Petzold: So ist es. Bei einer kleineren Gruppe können die Schülerinnen und Schüler auch mal einen Song schreiben. Wir setzen an diesem Tag keine Themen oder sprechen über Diskriminierung oder Rassismus. Es geht um die Menschen, die bei uns in der Band spielen. Was sind deren persönliche Geschichten? Warum machen sie Musik? Was hat die Musik in ihr Leben gebracht? Und was machen wir als Band? Und ansonsten macht Musik einfach Spaß und öffnet den Horizont.
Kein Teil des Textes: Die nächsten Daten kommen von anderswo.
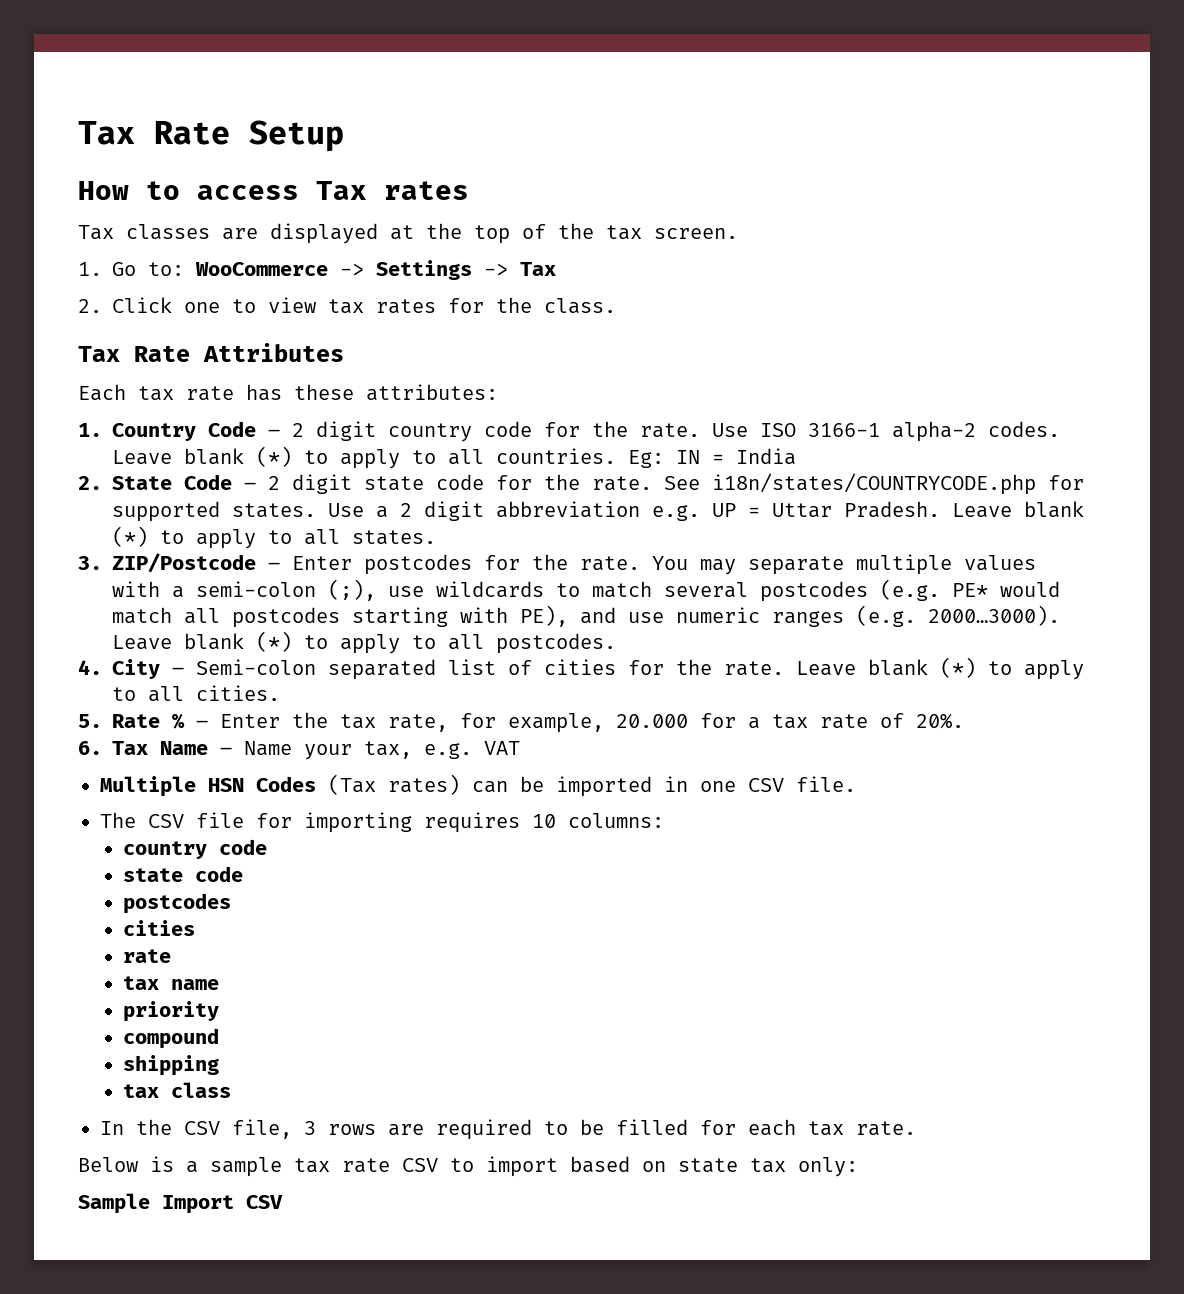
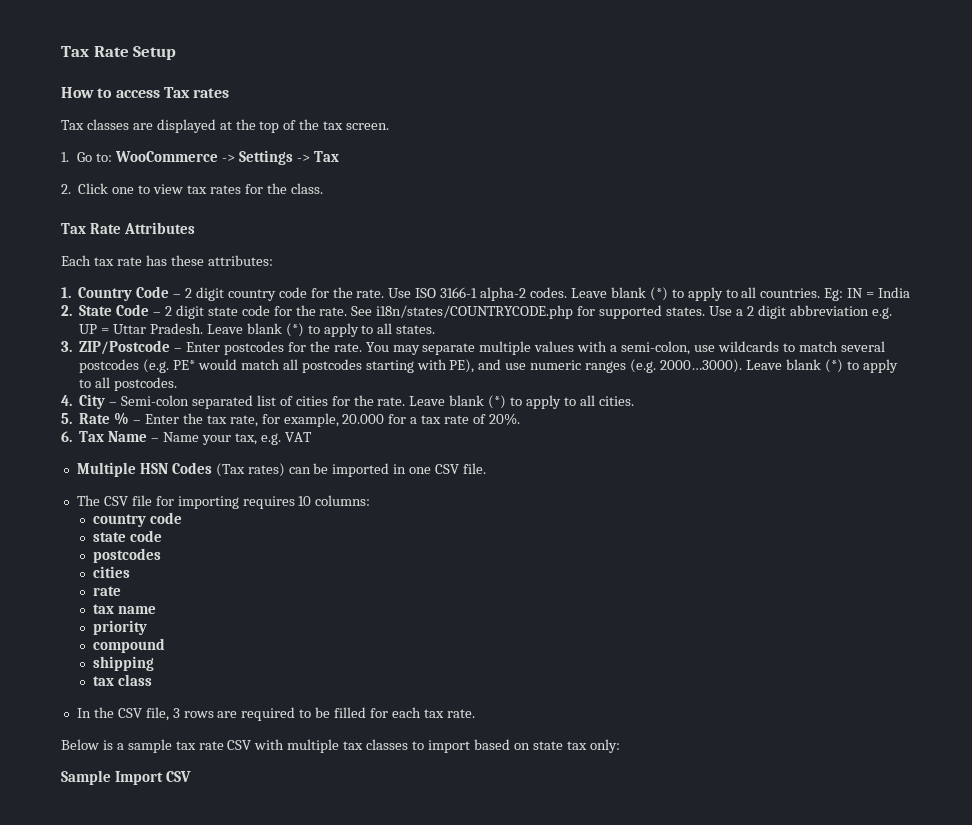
[196,579,376,601] semi-colon (;), -> [621,341,691,355] semi-colon,
(438, 1165) none -> [254,739,409,753] with multiple tax classes

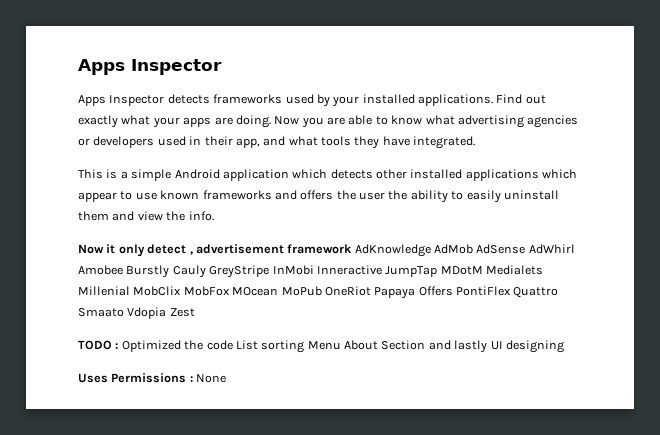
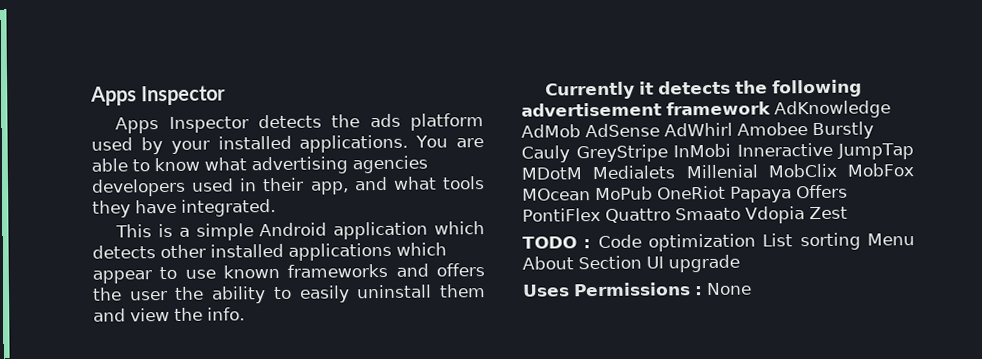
[213,94,283,104] frameworks -> [331,113,484,131] the ads platform
[496,94,546,104] [78,115,324,128] Find out exactly what your apps are doing. Now you -> [415,135,449,148] You
[78,138,90,146] or -> (428, 164) none
[78,244,193,257] Now it only detect , -> [545,79,863,100] Currently it detects the following
[121,340,233,352] Optimized the code -> [597,233,756,252] Code optimization
[428,340,564,353] and lastly UI designing -> [646,254,740,273] UI upgrade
Und immer ist auch ein Moment der Improvisation beim Tanzen und Musizieren eingeplant.
Online-Redaktion: Würden Sie Ihren interkulturellen Musiktag auch als längerfristiges Ganztagsangebot anbieten?
Petzold: Wir haben schon Projekte mit längerfristigen Charakter durchgeführt, wie zum Beispiel in einer Dresdner Schule „Vom Beat zum Lied“, wo Schülerinnen und Schüler einen Rap-Song entwickelt und den Song schließlich in einem Studio aufgenommen und ein Video gedreht haben. Wir können so etwas auch auf die Arbeit mit einer festen Gruppe oder Klasse über einen längeren Zeitraum in einem Ganztagsangebot übertragen. Dazu würden immer wieder verschiedene Künstlerinnen und Künstler in die AG kommen. Und man könnte die Musik auch mit Theater verbinden. Ein solches Projekt ist mit einer 7. Klasse einer Oberschule in Leipzig geplant und beginnt ab September.
Online-Redaktion: Was kann Musik erreichen? Was hinterlassen Sie in einer Schule, nachdem Sie Ihre Sachen gepackt haben und abgereist sind?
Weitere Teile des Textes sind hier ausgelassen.